On his early vanishing: "Ask the coach."

AUBURN HILLS, Mich. - Chris Webber pretty much disappeared off the 76ers' radar in his final two weeks with the team, then resurfaced as an important contributor to the star-studded Detroit Pistons.

So what happened?

"You should ask the coach, the coach that didn't allow me to play," Webber said last night before the Pistons faced his old team, the Sixers, at the Palace of Auburn Hills.

Yes, but Sixers coach Maurice Cheeks didn't have him available for those final seven games because Webber, according to the team, had a bruise on his right foot.

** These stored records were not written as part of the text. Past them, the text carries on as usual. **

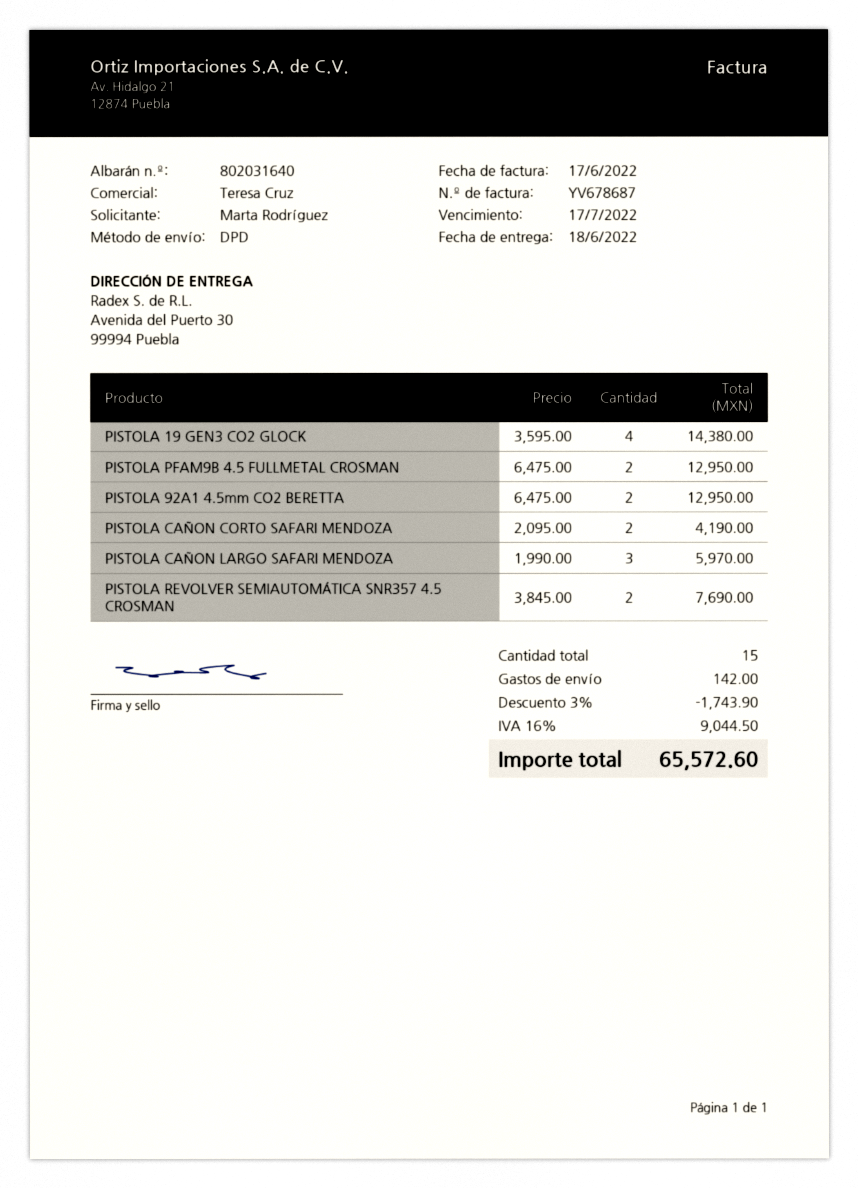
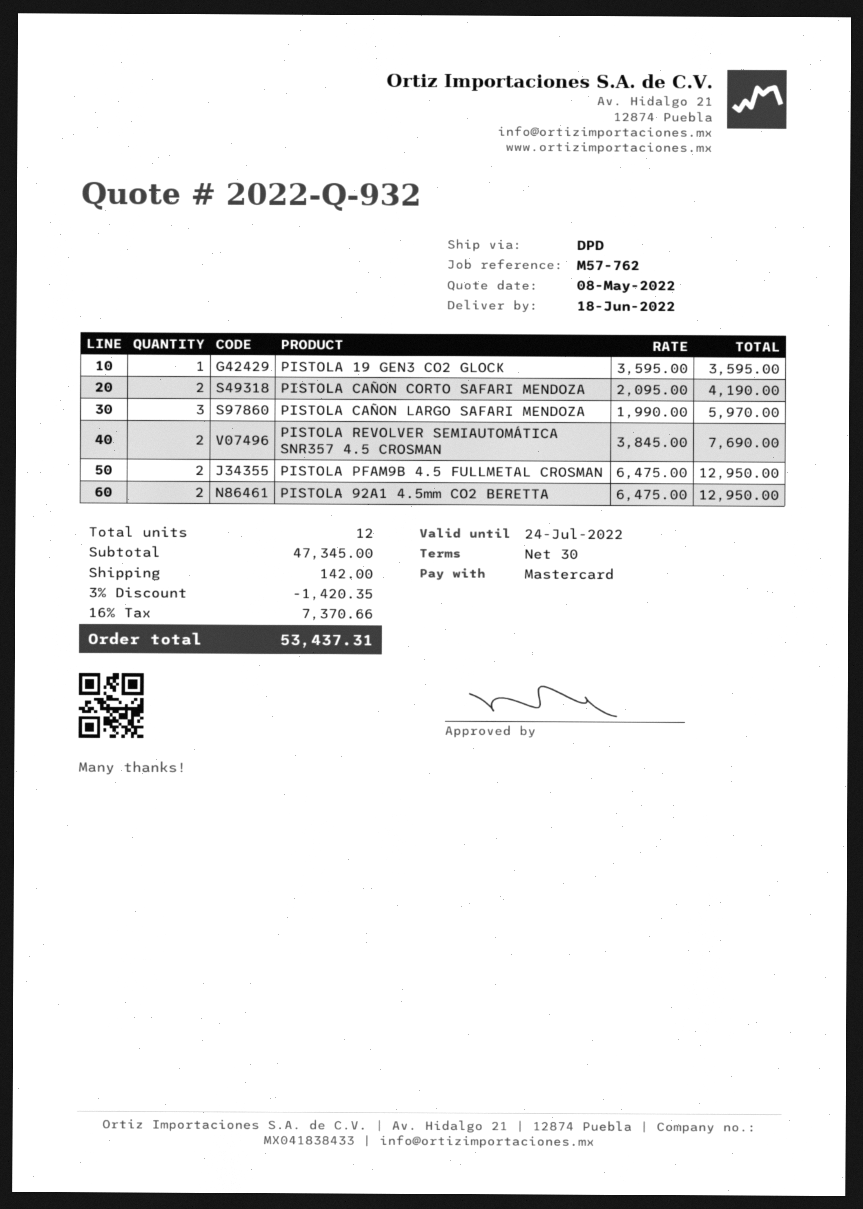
PISTOLA 19 GEN3 CO2 GLOCK: 4 x 3595.00 = 14380.00 -> 1 x 3595.00 = 3595.00
total quantity: 15 -> 12
discount: 3% = 1743.90 -> 3% = 1420.35
tax: 16% = 9044.50 -> 16% = 7370.66
total: 65572.60 -> 53437.31

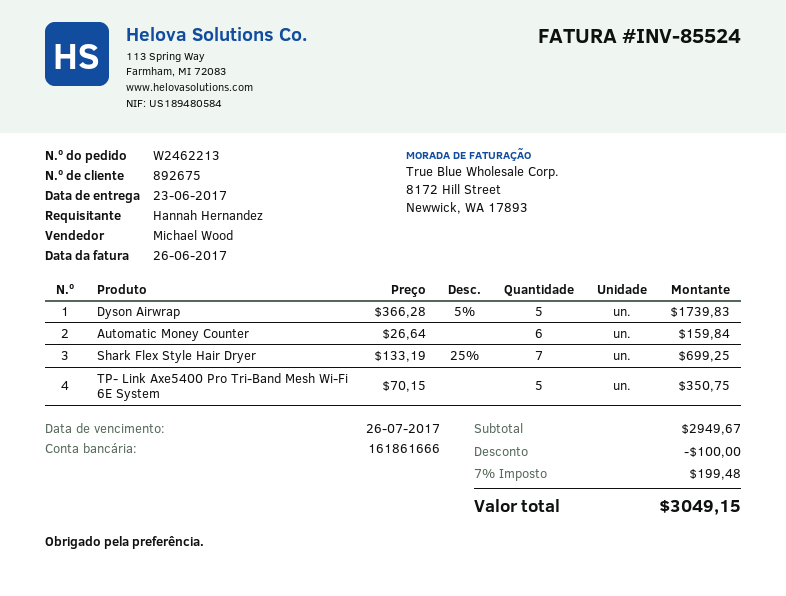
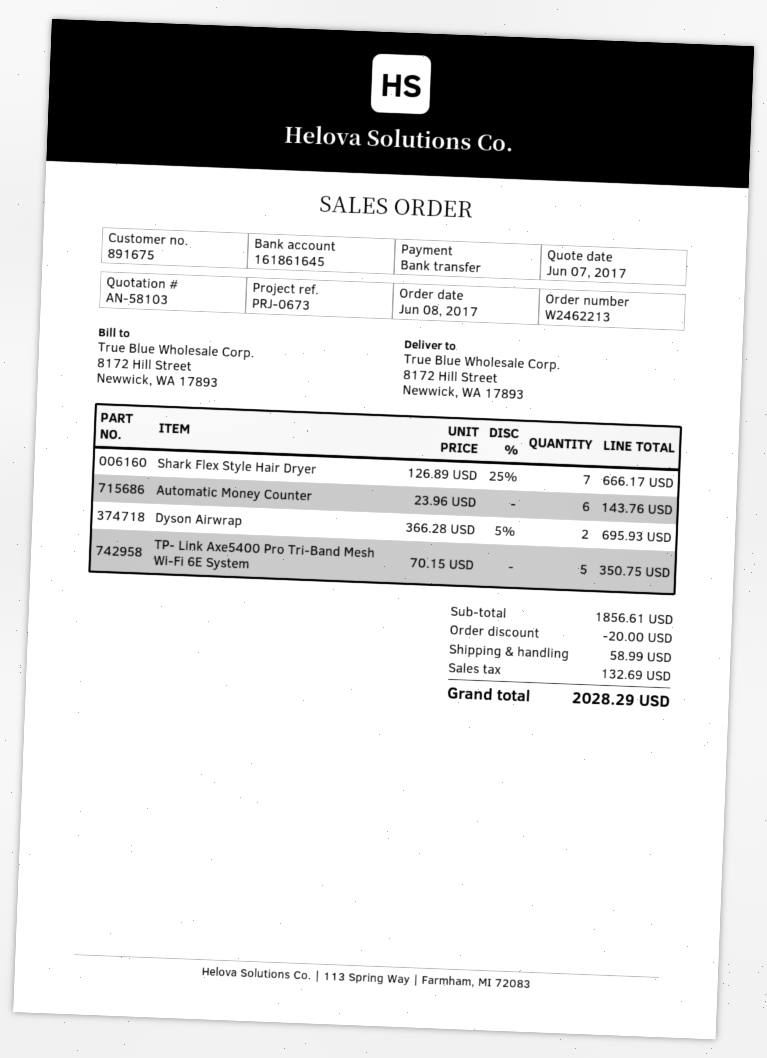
customer number: 892675 -> 891675
bank account: 161861666 -> 161861645
Dyson Airwrap: 5 x 366.28 - 5% = 1739.83 -> 2 x 366.28 - 5% = 695.93
Automatic Money Counter: 6 x 26.64 = 159.84 -> 6 x 23.96 = 143.76
Shark Flex Style Hair Dryer: 7 x 133.19 - 25% = 699.25 -> 7 x 126.89 - 25% = 666.17
subtotal: 2949.67 -> 1856.61
discount: 100.00 -> 20.00
shipping: none -> 58.99
tax: 199.48 -> 132.69
total: 3049.15 -> 2028.29

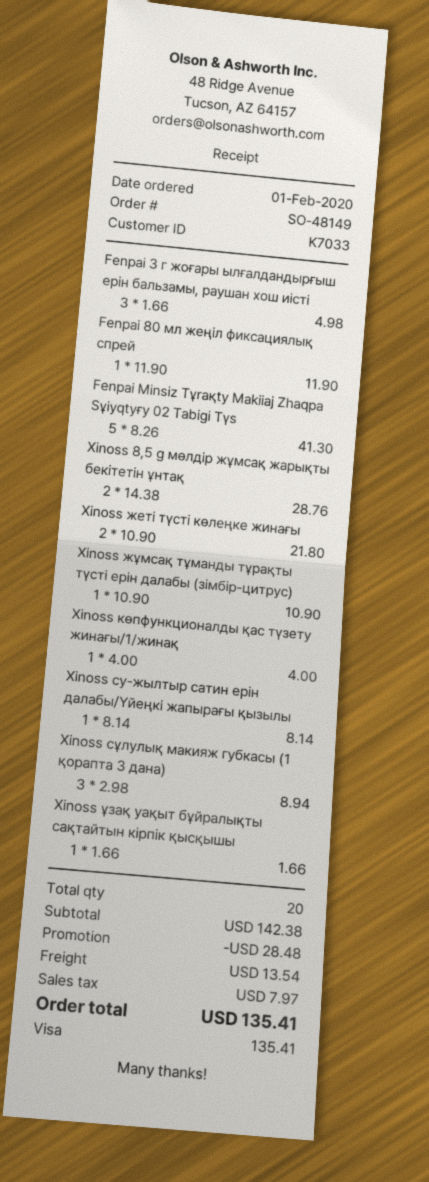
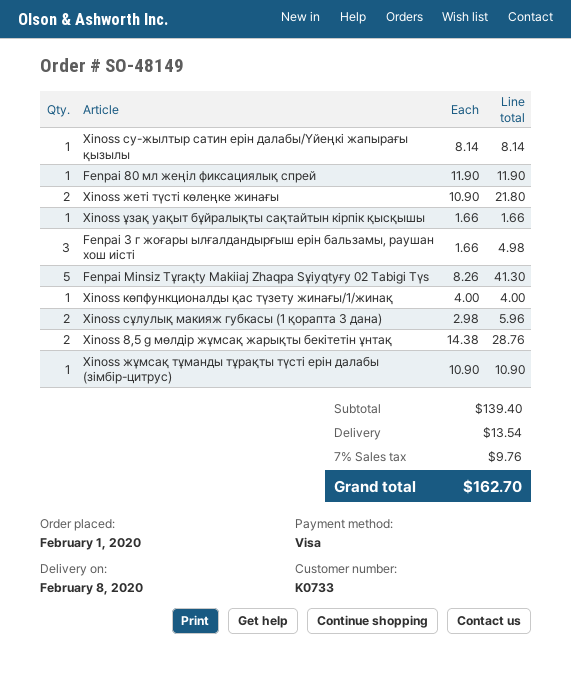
customer number: K7033 -> K0733
Xinoss сұлулық макияж губкасы (1 қорапта 3 дана): 3 x 2.98 = 8.94 -> 2 x 2.98 = 5.96
subtotal: 142.38 -> 139.40
discount: 28.48 -> none
tax: 7.97 -> 9.76
total: 135.41 -> 162.70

The foot somehow got a lot better as soon as Webber joined the Pistons on Jan. 16. After coming off the bench in his first game, Webber has started every game since Jan. 19, including his 29th in a row last night.

"I definitely had foot problems," he said. "My foot is taped now. We have a great trainer [Kevin Johnson] in Philly, but we've done some different things here to approach the foot and found out the reasons why.

"But like I told you before, Mo came to me [in Portland before the Dec. 29 game] and said we're going to cut in half your minutes and half your playing time, and I said, 'Why? I just came off a 20-and-10 [points and rebounds] season.' So I don't have an answer for that."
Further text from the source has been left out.